Ils n'ont toujours rien compris à son élection, selon lui, et n'hésitent pas à publier de fausses informations pour lui nuire: à la veille de son investiture, Donald Trump s'en prend plus que jamais aux médias, poussés à faire évoluer leur couverture.

La conférence de presse du 11 janvier, la première depuis son élection, constituait, pour Donald Trump, la dernière occasion avant son arrivée à la Maison-Blanche de normaliser avec les médias une relation très difficile.

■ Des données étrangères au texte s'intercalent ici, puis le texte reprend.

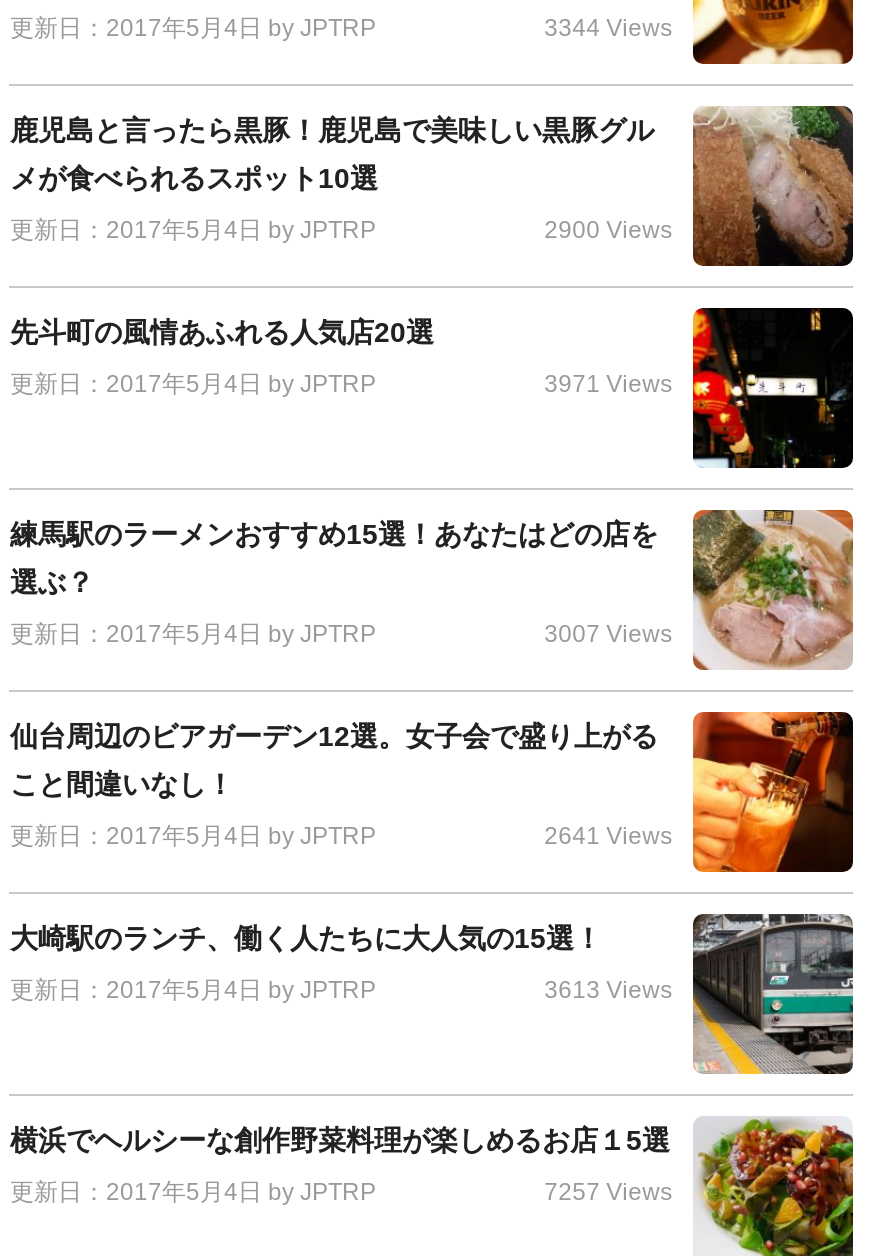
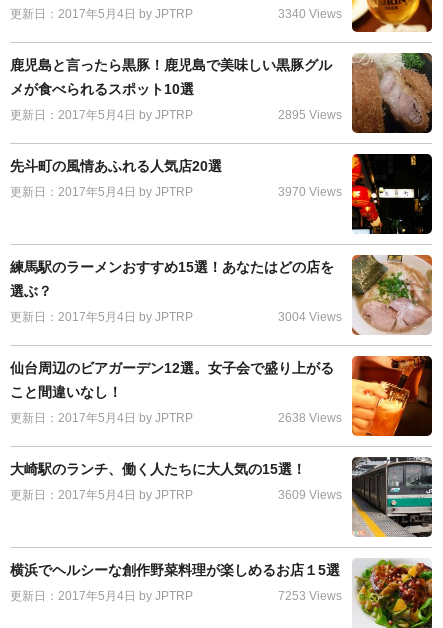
- 3344 Views
+ 3340 Views

- 2900 Views
+ 2895 Views

- 3971 Views
+ 3970 Views

- 3007 Views
+ 3004 Views

- 2641 Views
+ 2638 Views

- 3613 Views
+ 3609 Views

- 7257 Views
+ 7253 Views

Ce fut tout le contraire: le président élu a distribué les bons et les mauvais points et dirigé ses coups sur deux cibles principales.

Le site BuzzFeed, d'une part, qui avait publié une note non vérifiée et potentiellement diffamatoire le concernant, a été qualifié de «tas d'ordures».

Et il a accusé la chaîne CNN, d'autre part, coupable à ses yeux d'avoir parlé de ce document, sans en mentionner le contenu néanmoins, de diffuser de «fausses informations».

Depuis, il a enchaîné par quelques tweets visant, pêle-mêle, les «mauvais» journalistes de NBC ou, une fois de plus, leurs collègues de CNN, qui verront bientôt «leur crédibilité s'envoler».

«Quand quelqu'un utilise un mégaphone pour taper sur les médias en permanence, c'est difficile. Ça a marché, ça marche toujours», observe Jane Hall, professeure de journalisme à l'école de communication de l'American University.

Diviser les médias

La température est même encore montée de quelques degrés lorsque plusieurs médias américains ont rapporté que l'équipe Trump envisageait de ne plus autoriser les journalistes accrédités à travailler à l'intérieur même de la Maison-Blanche, ce qui romprait avec une pratique de près de cinquante ans.

Pour les journalistes affectés à la présidence, qui ont publié mardi une lettre ouverte au futur président, l'idée s'inscrit dans la lignée de toute sa campagne: «vous empêchez la presse de vous couvrir».

Donald Trump ne fuit pas la presse, même s'il lui reproche d'avoir été partisane durant la campagne en prenant fait et cause pour Hillary Clinton. Il a tenté une réconciliation avec le New York Times après son élection et accordé plusieurs entretiens, à des chaînes de télévision et des journaux, notamment étrangers.

Mais son utilisation de Twitter, le ton de ses interventions et ses attaques répétées contre la presse le situent dans l'agressivité permanente.

«Je n'aime pas tweeter, mais je fais face à des médias malhonnêtes. (...) C'est le seul moyen que j'ai pour contre-attaquer», a justifié le président élu lors d'un entretien à la chaîne Fox News, diffusé mercredi.

«Il va essayer de décrédibiliser les organes de presse qui ont une couverture critique, chercher à les dresser les uns contre les autres, récompenser la couverture flatteuse de médias ouvertement pro-Trump et encourager les autres à suivre», a prévenu Matt Gertz, chercheur au sein de l'organisation indépendante Media Matters, sur son blogue.

Comme une illustration de cette description, lors de la conférence de presse du 11 janvier, Donald Trump a refusé, à plusieurs reprises, de laisser un reporter de CNN poser une question, mais a donné la parole à un journaliste de la petite chaîne d'information conservatrice One America News Network (OAN).

Le fait qu'aucun journaliste présent ne prenne, sur le coup, la défense de leur confrère de CNN, Jim Acosta, a, en outre, contribué à l'impression de médias divisés, jouant chacun pour soi, ce qui sied au président élu.

«Après coup, cela a déclenché une réflexion sur le thème: si ça arrive encore, les autres journalistes devraient réagir», explique Jane Hall.

«Zone de guerre»

Si certains réclament le maintien des accès à l'administration et à la Maison-Blanche, «importants symboliquement», d'autres voient dans cette obstruction systématique une chance, souligne Jane Hall.

«Plutôt que de s'appuyer sur les qualités traditionnelles du journalisme politique», peut-être la presse doit-elle «penser à couvrir le Washington de Trump comme une zone de guerre», propose l'éditorialiste Jack Shafer sur le site Politico.

«Oubliez la salle de presse de la Maison-Blanche», dit-il. «Il est temps de s'aventurer en territoire ennemi».

Il souligne qu'à leur manière, les organes de presse qui en ont les moyens ont déjà commencé à emprunter cette voie, le Washington Post et le Wall Street Journal avec de vraies équipes dédiées à l'investigation autour de la candidature, puis de la présidence Trump.

Mardi, le New York Times a annoncé que malgré des suppressions de postes à venir, il consacrerait cinq millions de dollars supplémentaires à la couverture du mandat de Donald Trump.

D'aucuns y voient une manière de reprendre la main face à un homme qui, selon le journaliste russe Alexey Kovalev, le comparant à Vladimir Poutine, ne peut être atteint «par des faits ou un raisonnement».